Vulnerável
Donzela prateada.
Cabelos tão reluzentes, capazes de refletirem a luz solar tal qual a luz de estrelas. Olhos azuis,
banhados por um oceano de inocência e pureza. Voz angelical, lírica e especial. Pele branca
como a de um pequeno e doce cordeiro. Toques tão delicados quanto o dançar de penas no
vento imaculado. E um vestido tão deslumbrante que poderia ter sido costurado e moldado
pela maior das divindades acreditadas pelo homem.
Caminhava delicadamente pelo solo asqueroso e lodoso do pântano perto de seu castelo.

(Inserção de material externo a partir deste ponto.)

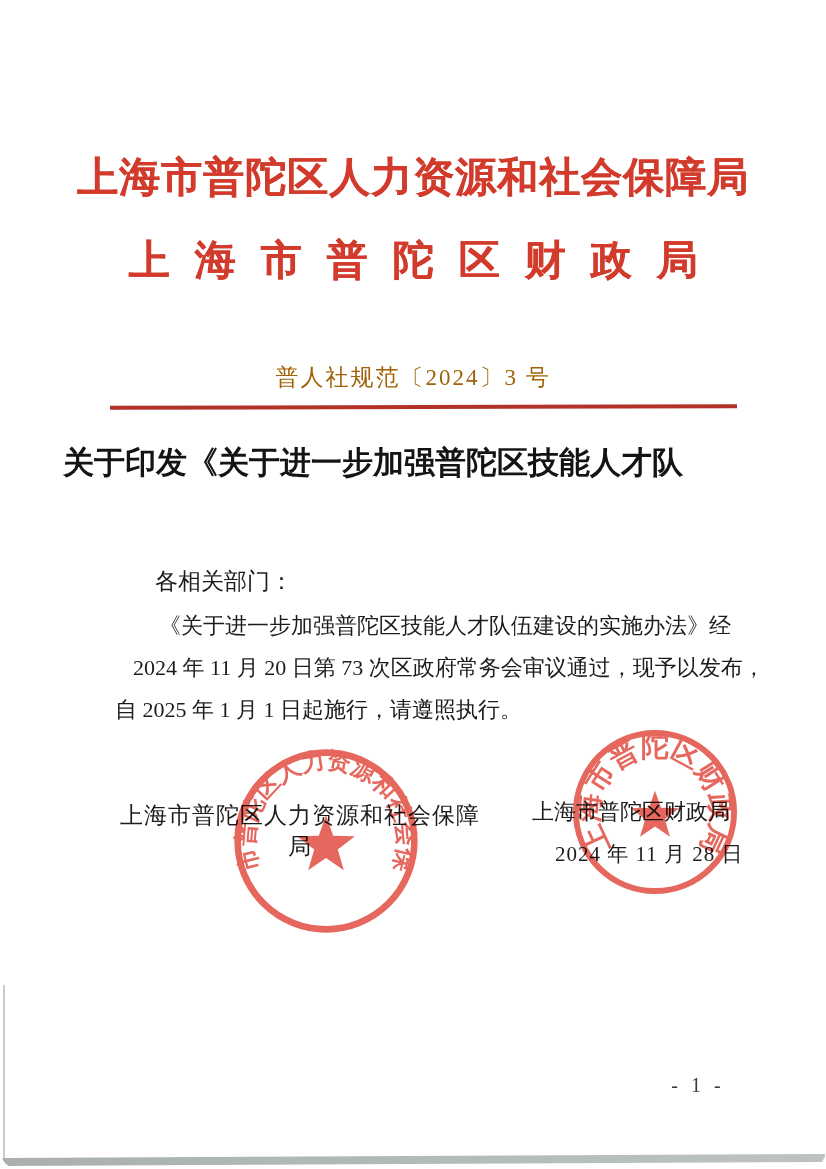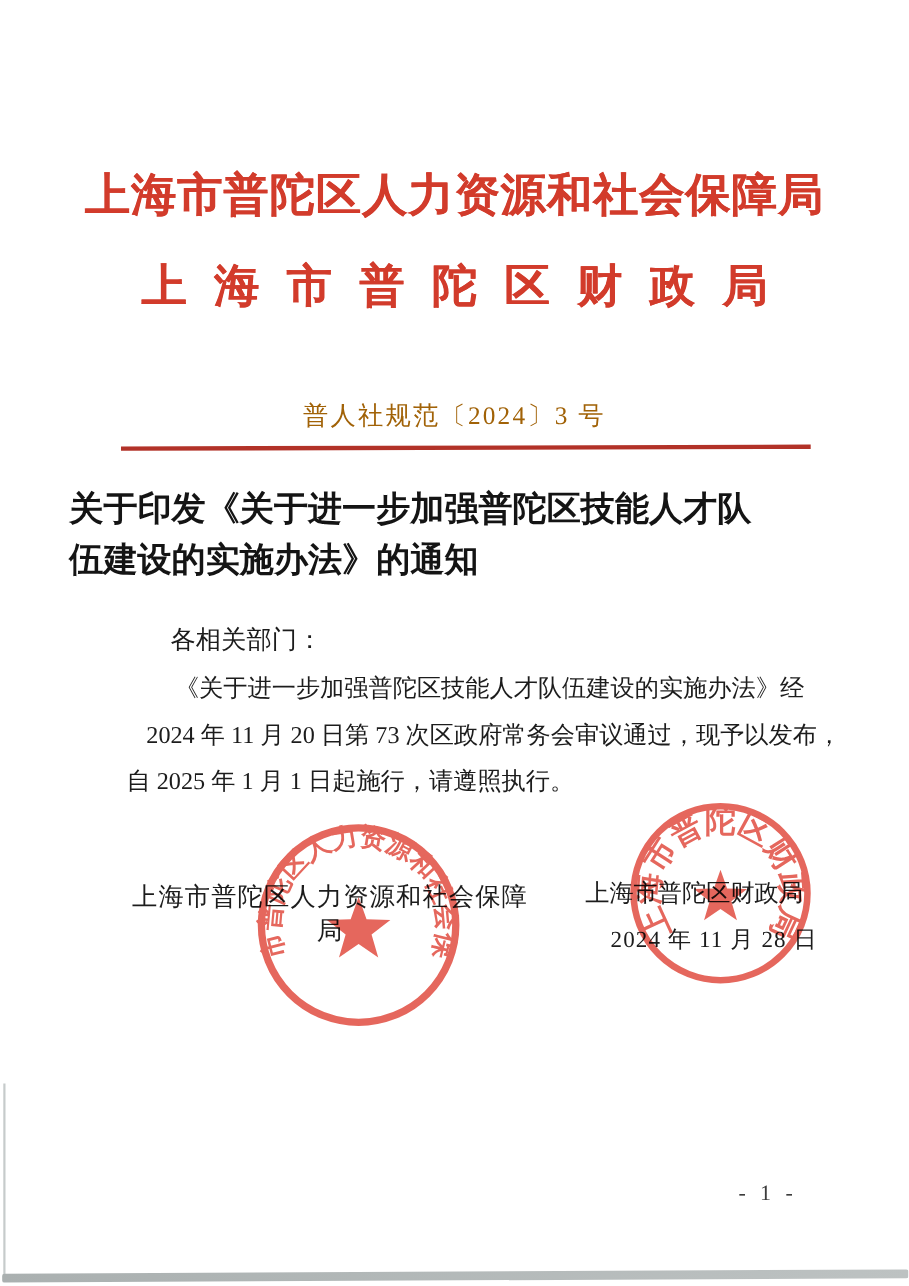--- a/index.html
+++ b/index.html
@@ -17,6 +17,7 @@
     overflow:hidden;
     font-family:"Liberation Serif","DejaVu Serif",serif;
     color:var(--ink);
+    border-radius:19px;
   }
   .abs{position:absolute;}
   

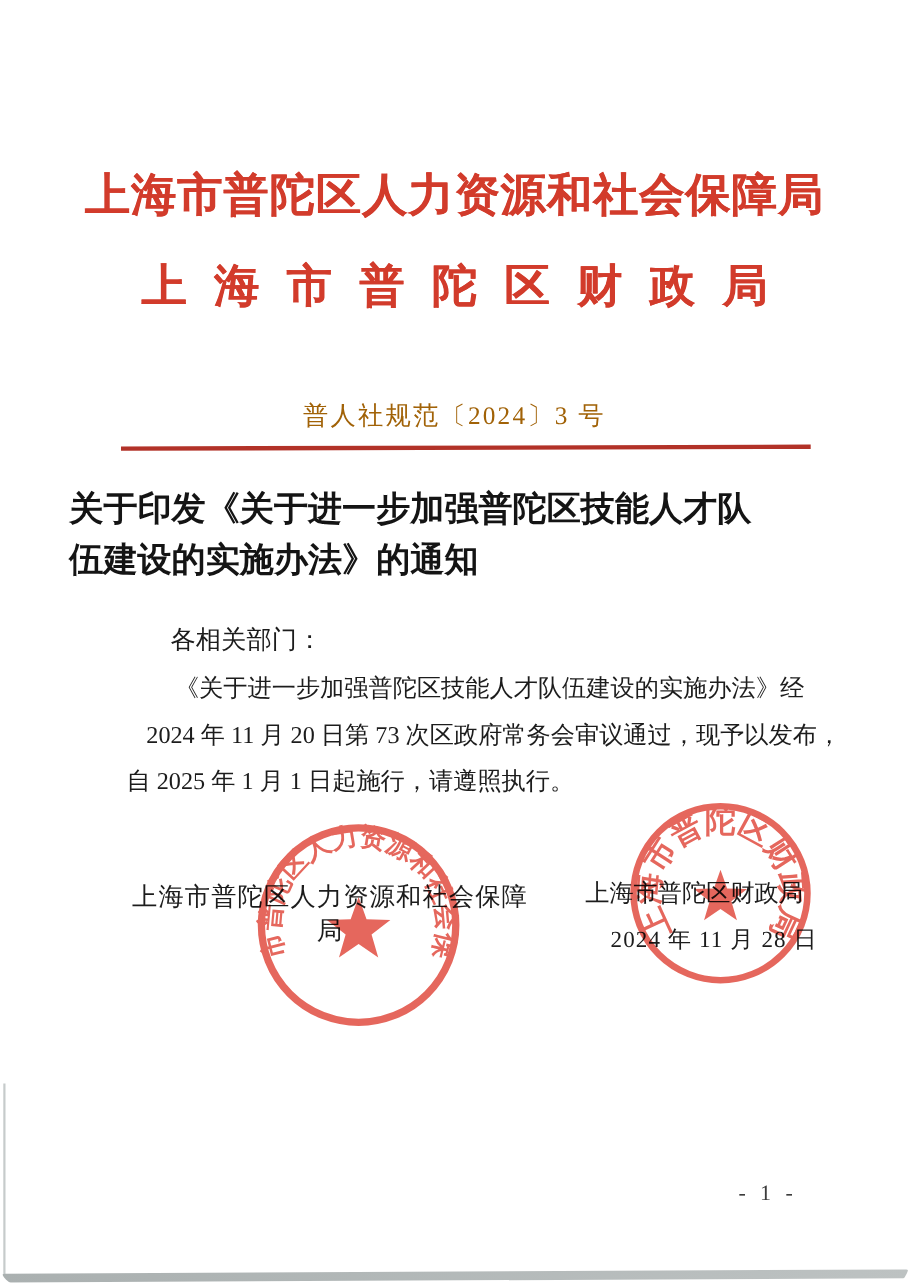--- a/index.html
+++ b/index.html
@@ -122,7 +122,6 @@
 
   <div class="abs doc-title">
     <div>关于印发《关于进一步加强普陀区技能人才队</div>
-    <div>伍建设的实施办法》的通知</div>
   </div>
 
   <div class="abs salutation">各相关部门：</div>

Carregava em seus dedos de vidro um guarda sol, a fim de guardar sua inestimável irreplicável
beleza da luz calma e devastadora do astro sol. Cada um de seus passos era salpicado de um
medo perfurante. Uma ansiedade dominante, rugindo gravemente, debatendo-se loucamente
nas jaulas de seu encéfalo, pronta para tomar as rédeas de seu frágil ser. Um temor que
martelava tão intensamente quanto os tambores do apocalipse. Um apocalipse seu e somente
seu caso mergulhasse em uma das densas poças negras e malcheirosas daquele pântano.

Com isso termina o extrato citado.